Personal information
- Full name: Samuel Alexander Westaway
- Born: 29 July 1992 (age 34) Welwyn Garden City, Hertfordshire, England
- Height: 6 ft 2 in (1.88 m)
- Batting: Right-handed
- Role: Wicket-keeper

Domestic team information
- 2011–2016: Oxford University

Career statistics
| Competition | First-class |
| Matches | 5 |
| Runs scored | 174 |
| Batting average | 29.00 |
| 100s/50s | –/1 |
| Top score | 63* |
| Catches/stumpings | 24/– |
- Source: Cricinfo, 7 June 2020

= Sam Westaway =

English cricketer

Samuel 'Sam' Alexander Westaway (born 29 July 1992) is an English former first-class cricketer.

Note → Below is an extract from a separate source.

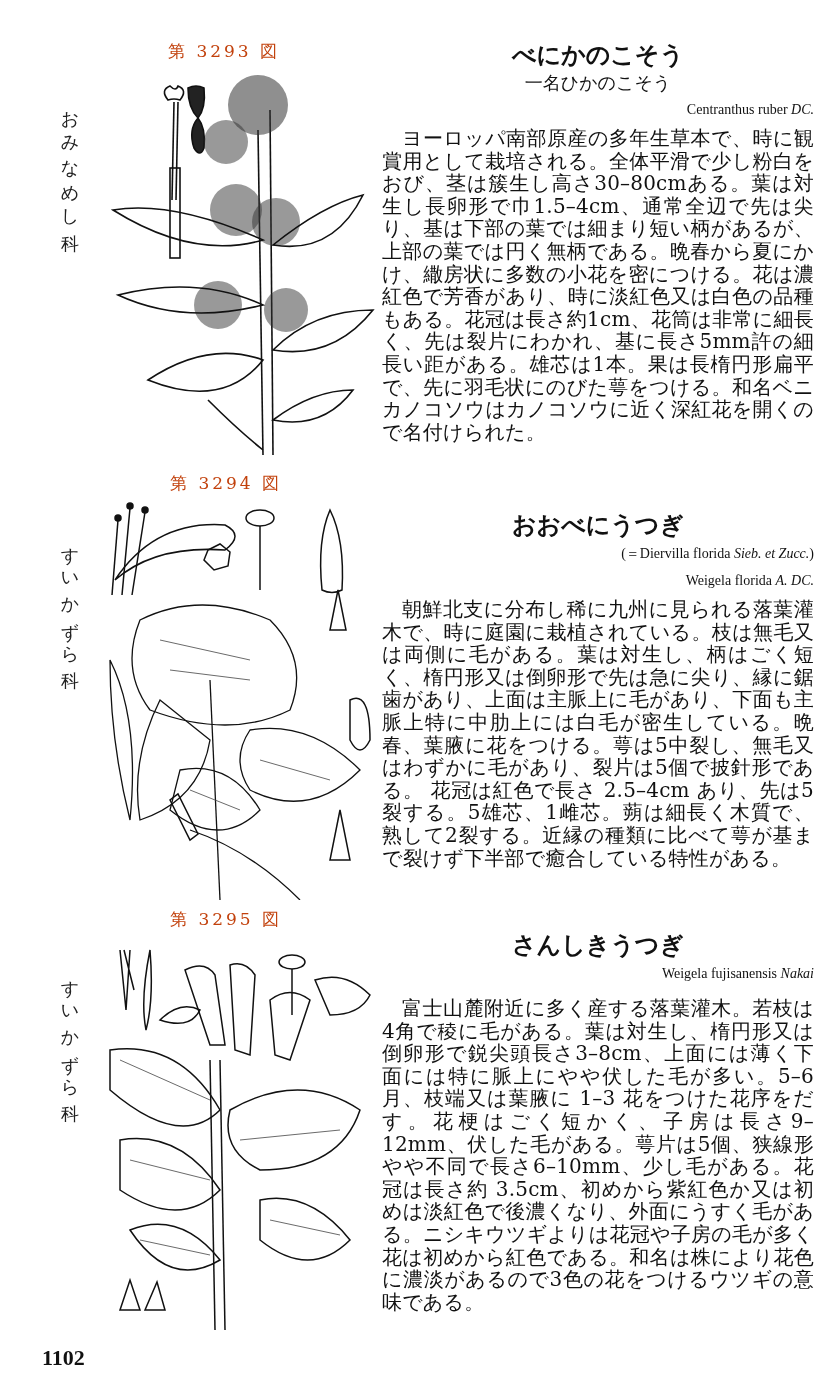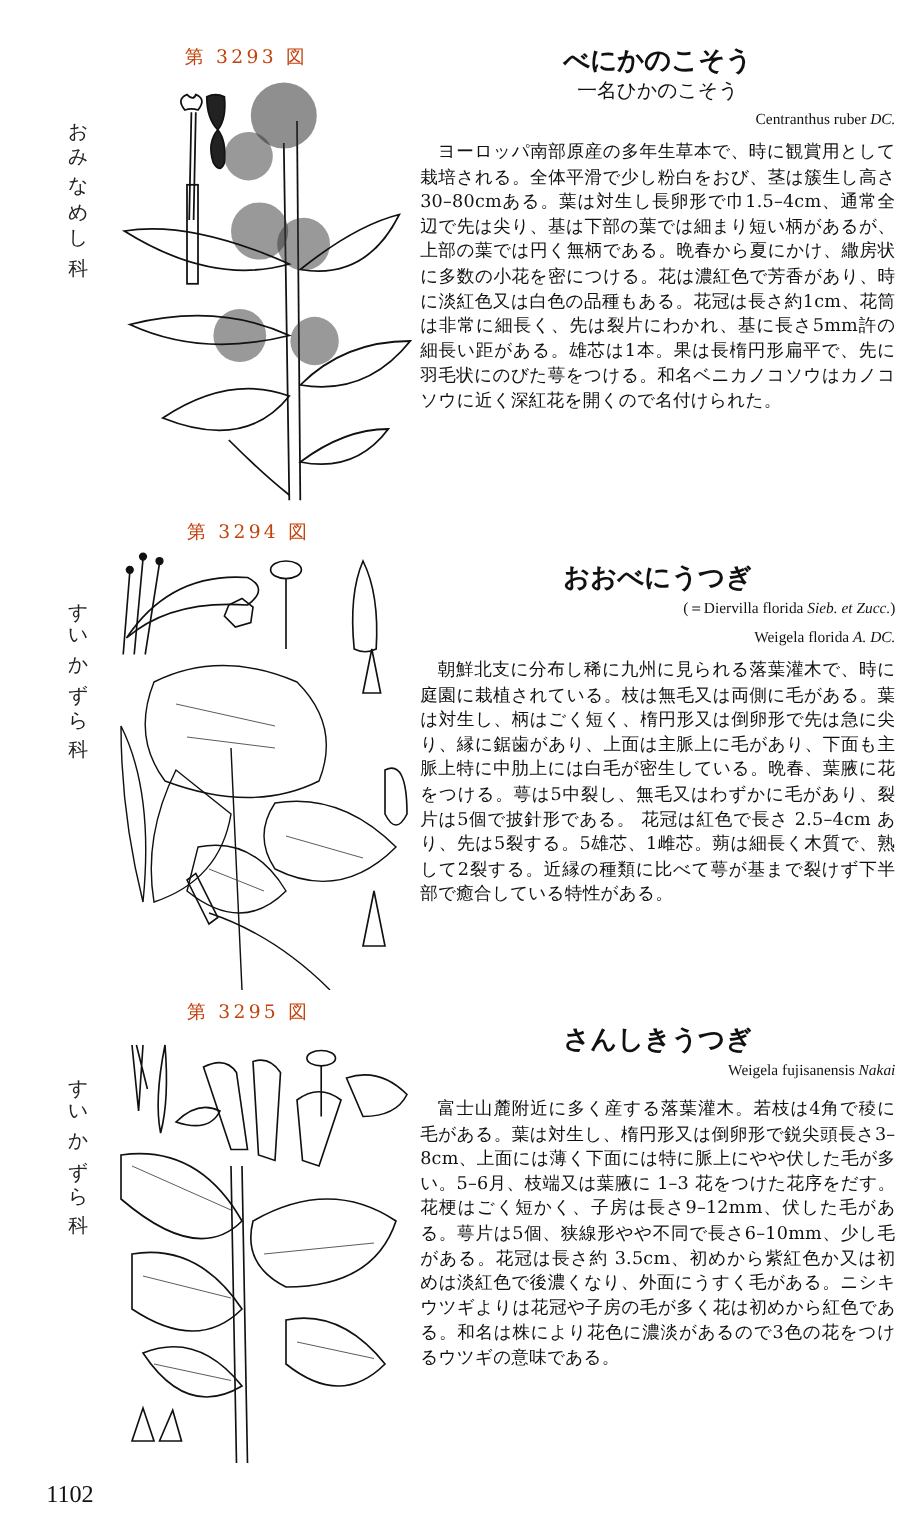"ヨーロッパ南部原産の多年生草本で、時に観賞用として栽培される。全体平滑で少し粉白" .desc { font-size: 16px -> 20px }
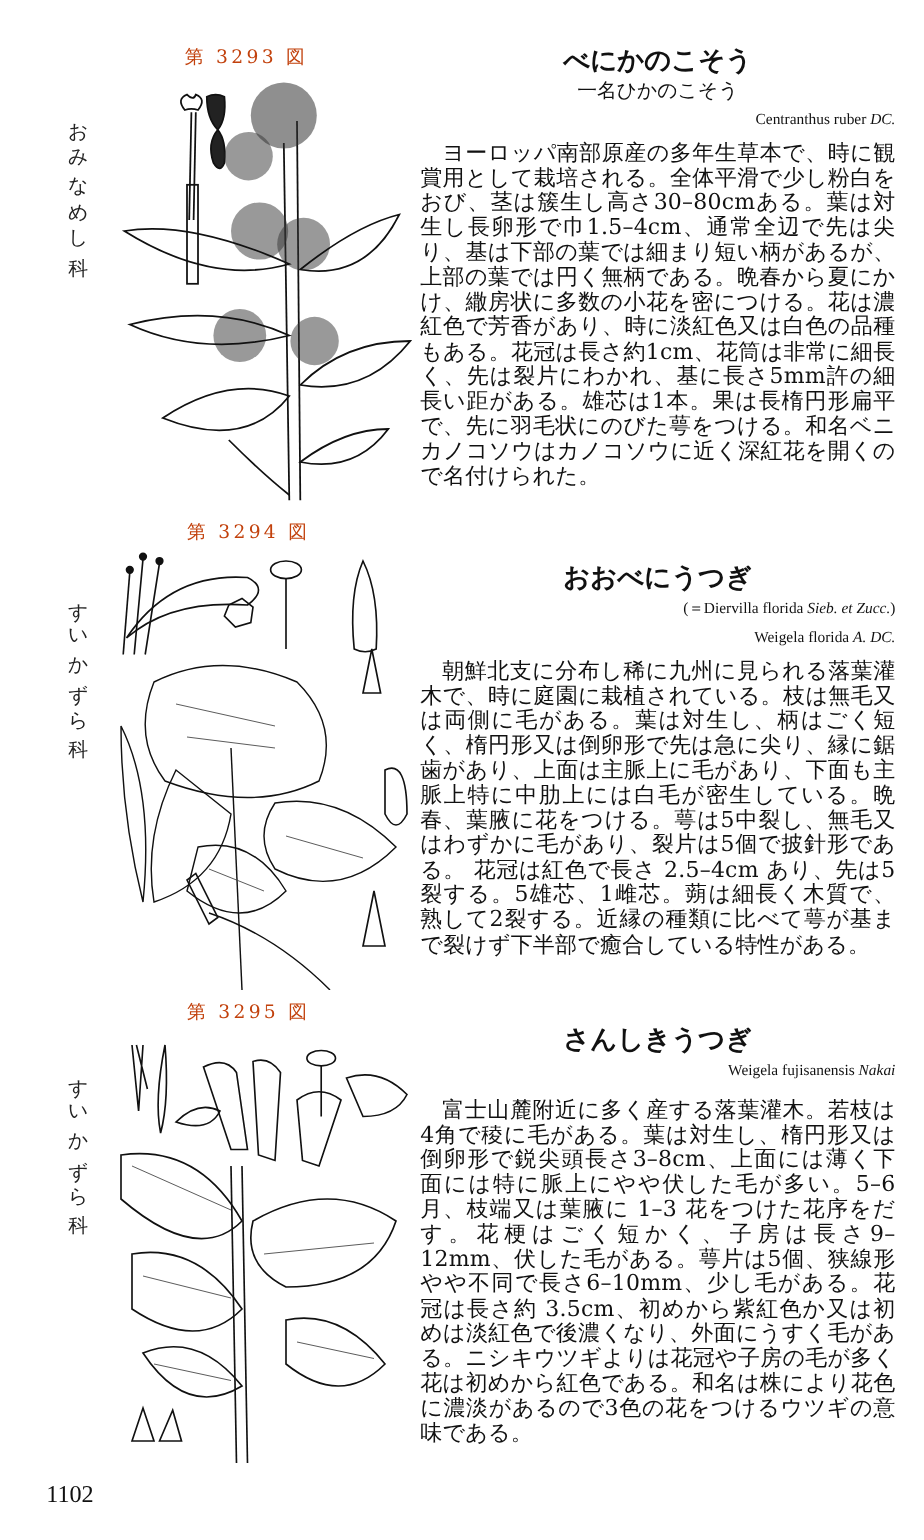"1102" .page-num { font-weight: normal -> bold }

Westaway was born at Welwyn Garden City in July 1992. He was educated at Dr Challoner's Grammar School, before going up to Pembroke College, Oxford. While studying at Oxford, he played first-class cricket for Oxford University between 2011 and 2016, making five appearances in The University Match against Cambridge University. Playing as a wicket-keeper, he scored 174 runs in his five matches at an average of 29.00 and a high score of 69 not out. Behind the stumps he took 24 catches.